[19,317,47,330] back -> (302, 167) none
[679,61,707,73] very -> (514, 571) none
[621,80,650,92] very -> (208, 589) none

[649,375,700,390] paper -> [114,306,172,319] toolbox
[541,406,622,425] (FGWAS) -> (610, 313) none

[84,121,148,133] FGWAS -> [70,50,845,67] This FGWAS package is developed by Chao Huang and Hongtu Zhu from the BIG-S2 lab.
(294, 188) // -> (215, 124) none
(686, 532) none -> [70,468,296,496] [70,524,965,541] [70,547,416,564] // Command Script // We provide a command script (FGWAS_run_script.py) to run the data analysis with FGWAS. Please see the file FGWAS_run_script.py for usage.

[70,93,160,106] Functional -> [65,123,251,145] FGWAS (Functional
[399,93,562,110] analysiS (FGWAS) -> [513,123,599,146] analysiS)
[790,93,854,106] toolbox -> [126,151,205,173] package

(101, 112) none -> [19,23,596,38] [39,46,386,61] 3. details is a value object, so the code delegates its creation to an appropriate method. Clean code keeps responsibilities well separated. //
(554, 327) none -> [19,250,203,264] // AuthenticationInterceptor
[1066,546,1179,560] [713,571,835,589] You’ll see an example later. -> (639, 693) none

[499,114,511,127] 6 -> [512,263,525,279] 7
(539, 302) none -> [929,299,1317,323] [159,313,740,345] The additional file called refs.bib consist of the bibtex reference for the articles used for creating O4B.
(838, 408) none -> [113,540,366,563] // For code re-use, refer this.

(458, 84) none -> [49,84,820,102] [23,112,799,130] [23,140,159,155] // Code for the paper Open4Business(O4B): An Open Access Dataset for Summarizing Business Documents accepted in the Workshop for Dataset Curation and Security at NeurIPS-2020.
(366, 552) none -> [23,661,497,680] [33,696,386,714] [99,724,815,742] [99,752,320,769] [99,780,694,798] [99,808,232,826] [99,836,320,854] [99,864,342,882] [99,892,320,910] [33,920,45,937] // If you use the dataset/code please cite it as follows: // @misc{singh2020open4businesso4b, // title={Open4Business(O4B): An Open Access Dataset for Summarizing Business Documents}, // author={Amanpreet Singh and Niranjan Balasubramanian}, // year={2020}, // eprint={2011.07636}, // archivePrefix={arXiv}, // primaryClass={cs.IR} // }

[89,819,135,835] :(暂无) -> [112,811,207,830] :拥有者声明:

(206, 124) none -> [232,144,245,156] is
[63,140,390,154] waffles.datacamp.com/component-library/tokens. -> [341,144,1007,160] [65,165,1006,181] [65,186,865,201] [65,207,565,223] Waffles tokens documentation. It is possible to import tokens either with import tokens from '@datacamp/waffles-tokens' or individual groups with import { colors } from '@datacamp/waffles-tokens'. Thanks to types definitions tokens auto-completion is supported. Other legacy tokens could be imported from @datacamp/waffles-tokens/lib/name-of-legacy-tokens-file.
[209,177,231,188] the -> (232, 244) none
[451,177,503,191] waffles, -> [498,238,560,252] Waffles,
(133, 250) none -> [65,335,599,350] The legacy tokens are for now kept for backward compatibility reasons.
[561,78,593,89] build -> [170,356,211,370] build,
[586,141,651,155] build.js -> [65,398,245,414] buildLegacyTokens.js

◆ ◆ ◆ ◆

WHAT TO WORK ON: Starting with the first line of the entries, transcribe every line up to and including the one with "[541,406,622,425] (FGWAS) -> (610, 313) none".

EXPECTED OUTPUT:
[19,317,47,330] back -> (302, 167) none
[679,61,707,73] very -> (514, 571) none
[621,80,650,92] very -> (208, 589) none

[649,375,700,390] paper -> [114,306,172,319] toolbox
[541,406,622,425] (FGWAS) -> (610, 313) none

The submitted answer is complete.